**What you have to do**
Within the records that follow, determine how many lines include the word "color". State the number and nothing further.

Stored dataset items:
--- --- ---

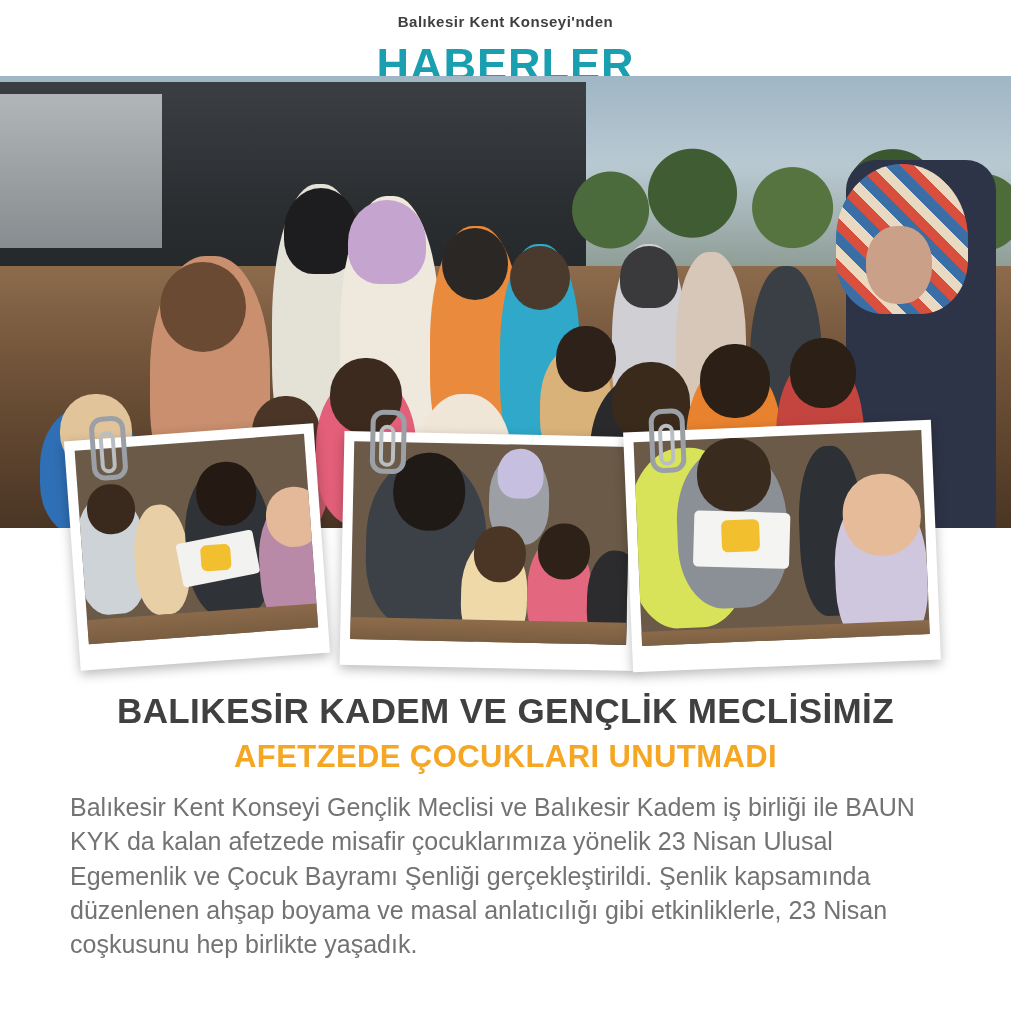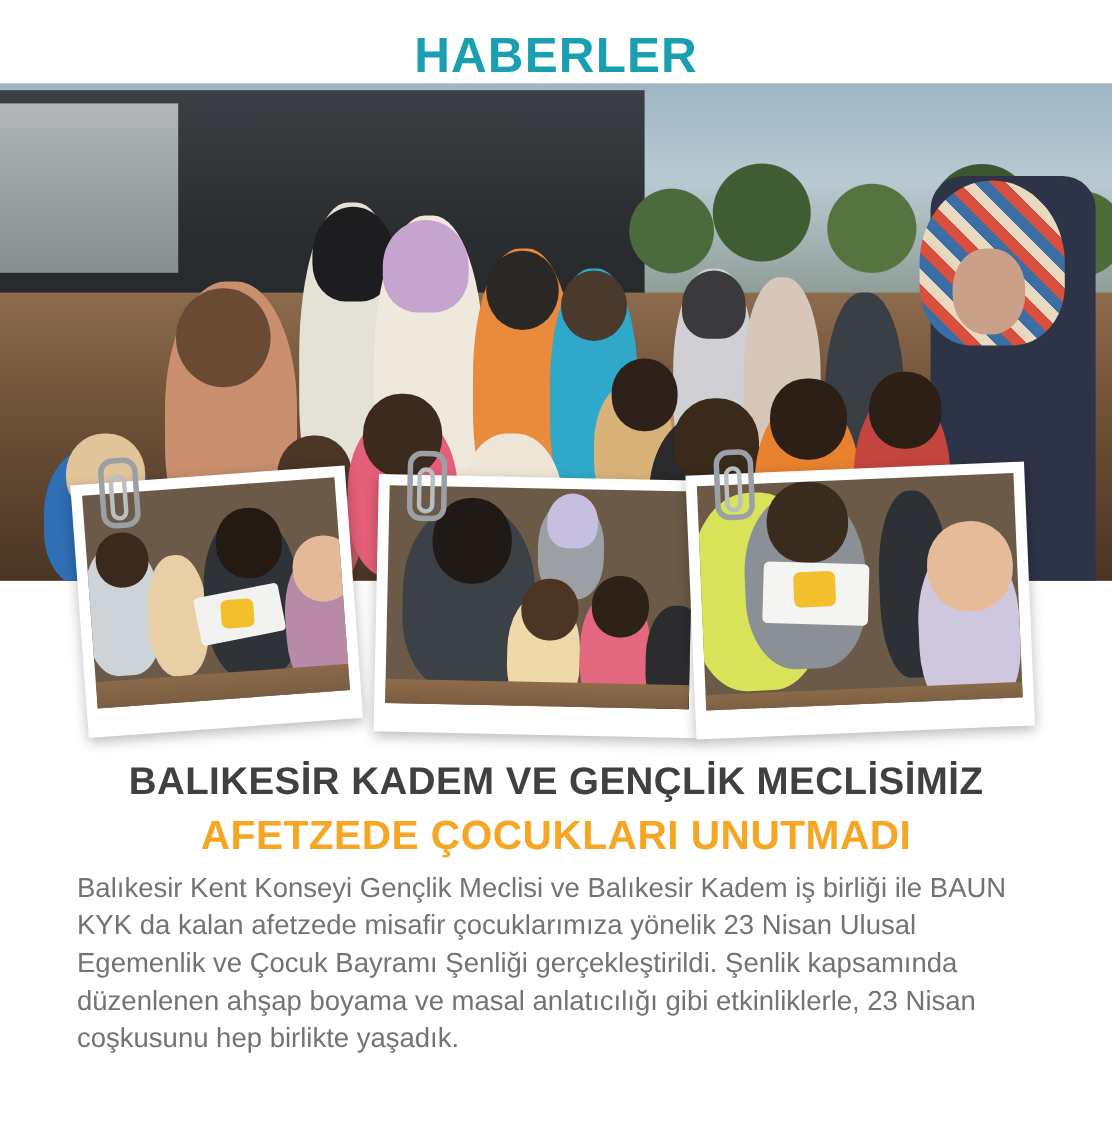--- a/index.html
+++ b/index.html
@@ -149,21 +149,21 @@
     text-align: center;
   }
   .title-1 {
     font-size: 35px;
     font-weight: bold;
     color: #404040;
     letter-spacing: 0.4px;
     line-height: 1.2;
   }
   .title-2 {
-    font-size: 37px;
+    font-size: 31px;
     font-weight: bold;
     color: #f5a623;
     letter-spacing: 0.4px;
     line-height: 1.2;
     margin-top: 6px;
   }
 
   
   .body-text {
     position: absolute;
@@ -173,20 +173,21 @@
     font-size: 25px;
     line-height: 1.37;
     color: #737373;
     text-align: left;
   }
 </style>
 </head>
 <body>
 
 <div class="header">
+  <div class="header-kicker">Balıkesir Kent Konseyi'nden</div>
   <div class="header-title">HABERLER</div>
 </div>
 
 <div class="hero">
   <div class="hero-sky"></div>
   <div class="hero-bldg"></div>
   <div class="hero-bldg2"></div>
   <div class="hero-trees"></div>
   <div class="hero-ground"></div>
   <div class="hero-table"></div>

--- --- ---

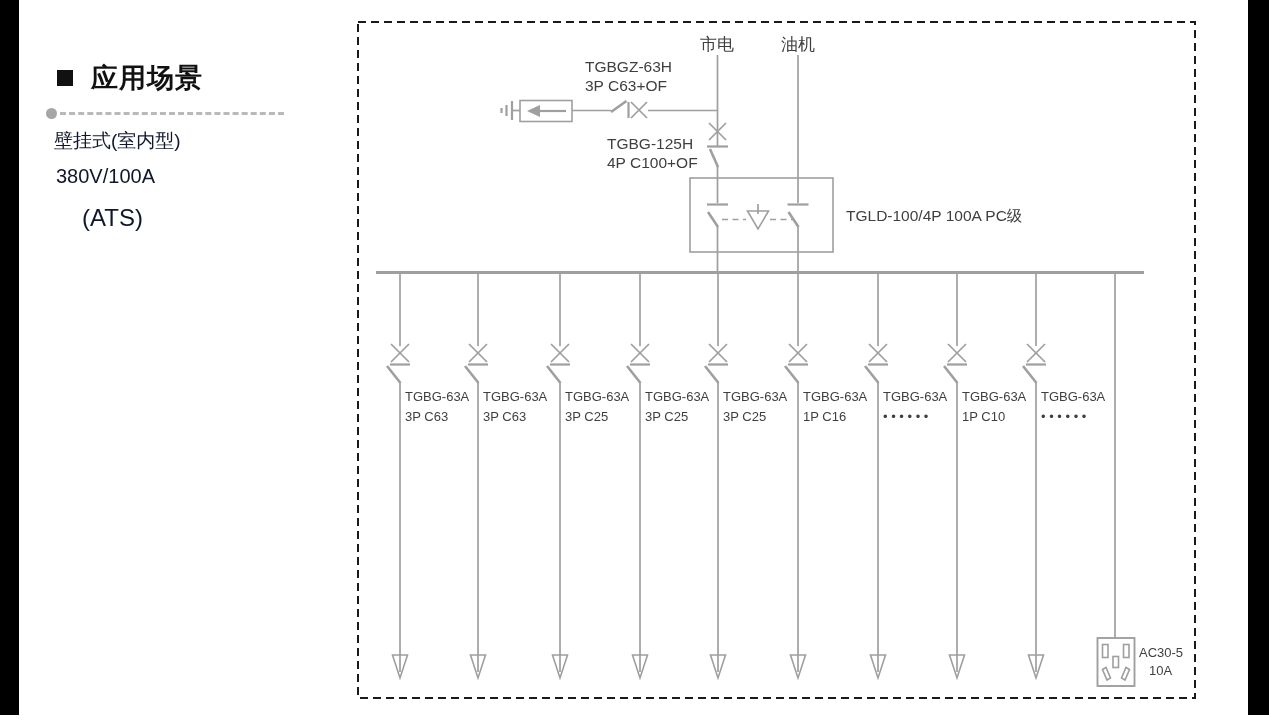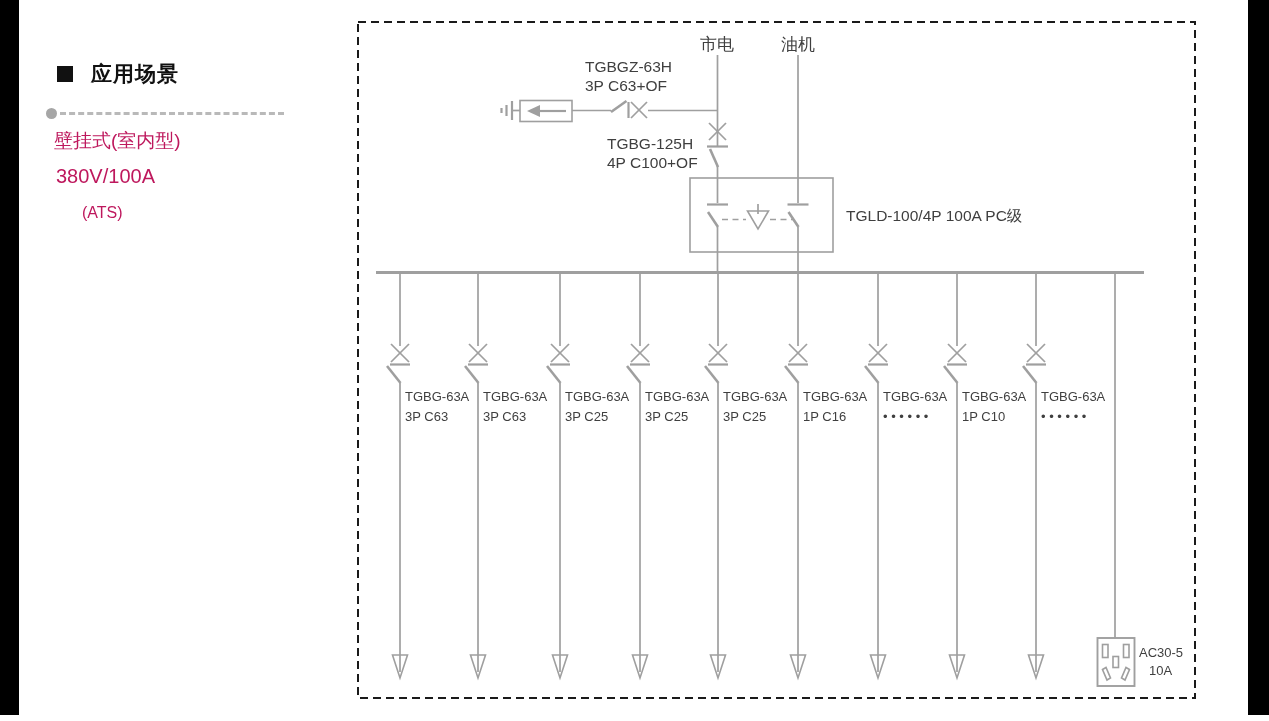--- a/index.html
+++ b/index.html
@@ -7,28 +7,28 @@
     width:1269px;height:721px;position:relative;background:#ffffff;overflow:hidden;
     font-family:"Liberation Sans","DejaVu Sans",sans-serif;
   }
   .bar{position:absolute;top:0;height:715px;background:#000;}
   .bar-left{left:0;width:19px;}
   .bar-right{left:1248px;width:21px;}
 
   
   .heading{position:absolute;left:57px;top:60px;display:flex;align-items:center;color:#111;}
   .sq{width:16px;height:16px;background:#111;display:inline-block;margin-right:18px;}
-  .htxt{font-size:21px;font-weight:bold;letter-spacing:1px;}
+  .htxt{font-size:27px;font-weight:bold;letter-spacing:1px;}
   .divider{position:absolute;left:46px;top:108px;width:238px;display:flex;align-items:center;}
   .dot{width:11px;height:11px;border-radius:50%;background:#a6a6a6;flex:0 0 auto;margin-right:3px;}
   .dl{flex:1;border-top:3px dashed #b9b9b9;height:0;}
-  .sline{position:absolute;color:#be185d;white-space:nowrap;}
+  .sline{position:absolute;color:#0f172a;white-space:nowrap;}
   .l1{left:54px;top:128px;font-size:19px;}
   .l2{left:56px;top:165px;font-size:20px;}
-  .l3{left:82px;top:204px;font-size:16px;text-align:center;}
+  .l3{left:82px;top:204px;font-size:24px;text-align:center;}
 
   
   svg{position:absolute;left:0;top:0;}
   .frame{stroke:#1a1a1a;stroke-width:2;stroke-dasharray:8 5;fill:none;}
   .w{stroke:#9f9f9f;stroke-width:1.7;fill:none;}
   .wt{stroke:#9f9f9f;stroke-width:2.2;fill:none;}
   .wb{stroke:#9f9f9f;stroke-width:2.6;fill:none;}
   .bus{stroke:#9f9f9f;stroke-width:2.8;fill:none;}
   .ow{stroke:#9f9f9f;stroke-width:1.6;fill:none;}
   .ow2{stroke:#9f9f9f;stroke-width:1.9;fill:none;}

--- --- ---

**Response for this exercise**
6